China wants to purchase a controlling interest in Lithuania’s port of Klaipeda, stoking suspicions that Beijing seeks political leverage that could be used to hamper NATO military operations in a crisis.

“We can't afford that China controls Klaipeda port,” Lithuanian Defense Minister Raimundas Karoblis told the Washington Examiner.

This attempted investment in the deep-water port would extend China’s Belt and Road Initiative to the Baltic Sea, while U.S. officials already worry that the communist power could pose a military threat in the North Atlantic. The negotiations are emblematic of Chinese President Xi Jinping’s strategic use of economic might, sources say, as Chinese authorities are refusing to invest in the port unless they receive a majority ownership stake.

“China says, ‘no, no, no — we want to invest, but we need to control it, to have 50% and more,” a Baltic official familiar with the multiyear dialogue said on condition of anonymity.

Lithuanian authorities are holding the line against the deal. “We will not allow them the controlling [stake],” Karoblis said.

The financial incentives are both a carrot and a stick. Chinese officials have tried to sweeten the deal by proposing to increase the flow of cargo from an industrial park that the communist power has established in Belarus. That offer is accompanied by the veiled threat that Lithuania might lose investment if they do not cooperate.
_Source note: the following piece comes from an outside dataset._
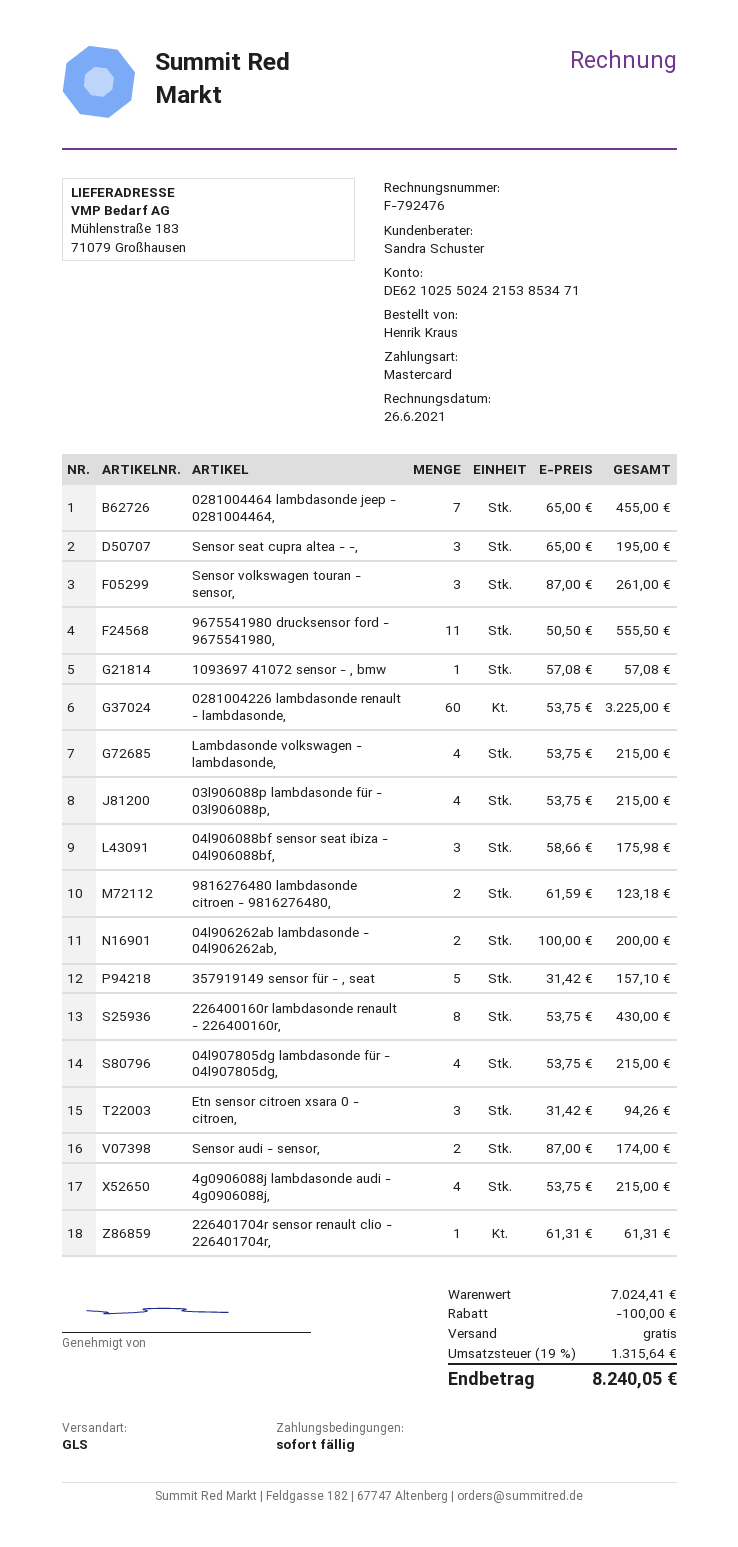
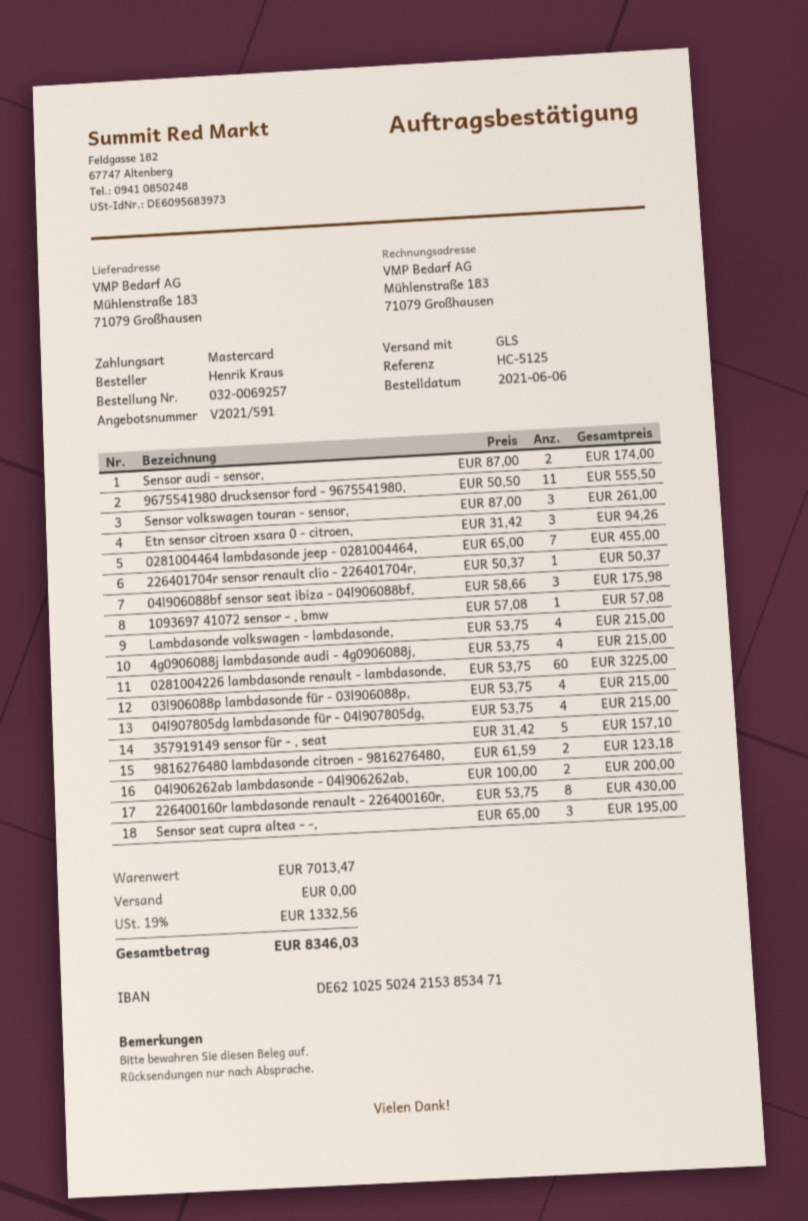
226401704r sensor renault clio - 226401704r,: 1 x 61.31 = 61.31 -> 1 x 50.37 = 50.37
subtotal: 7024.41 -> 7013.47
discount: 100.00 -> none
tax: 19% = 1315.64 -> 19% = 1332.56
total: 8240.05 -> 8346.03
“They might export via Klaipeda port, or they might choose a different port, and in this sense, it’s also pressure,” said the source who is familiar with the dialogue.

Chinese officials have been flexing diplomatic and military muscle in northern Europe over the last two years. Secretary of State Mike Pompeo warned in May that the Arctic “has become an arena for power and for competition” with China after Beijing declared itself a “near-Arctic” power. In 2017, China and Russia — the main geopolitical rivals of the United States — selected the Baltic Sea as the scene of their first joint naval exercises.

The status of Klaipeda has been on the NATO agenda in summits throughout 2019, according to the Lithuanian defense minister. That dialogue has been overshadowed by U.S. warnings that China plans to use cutting-edge telecommunications technology to gain access to NATO communications systems.

“For some months now, allies have been assessing the impact of foreign ownership, control or direct investments on a range of strategic infrastructure and sensitive technologies,” a NATO official told the Washington Examiner, noting recent alliance agreements to protect the telecommunications sector. “Foreign ownership of ports, railroads, and airfields could also be a factor for NATO’s ability to quickly move forces across Europe.”

Karoblis acknowledged that a Chinese purchase of the port could allow Beijing to “create obstacles for the arrival of military cargoes, military equipment, [or] reinforcements” in a crisis. Lithuanian authorities, while blocking the sale, also are warning other NATO allies about the risks of such agreements. “Our position is very clear that it's a strategic infrastructure project,” he said. “We can't afford to be dependent on China.”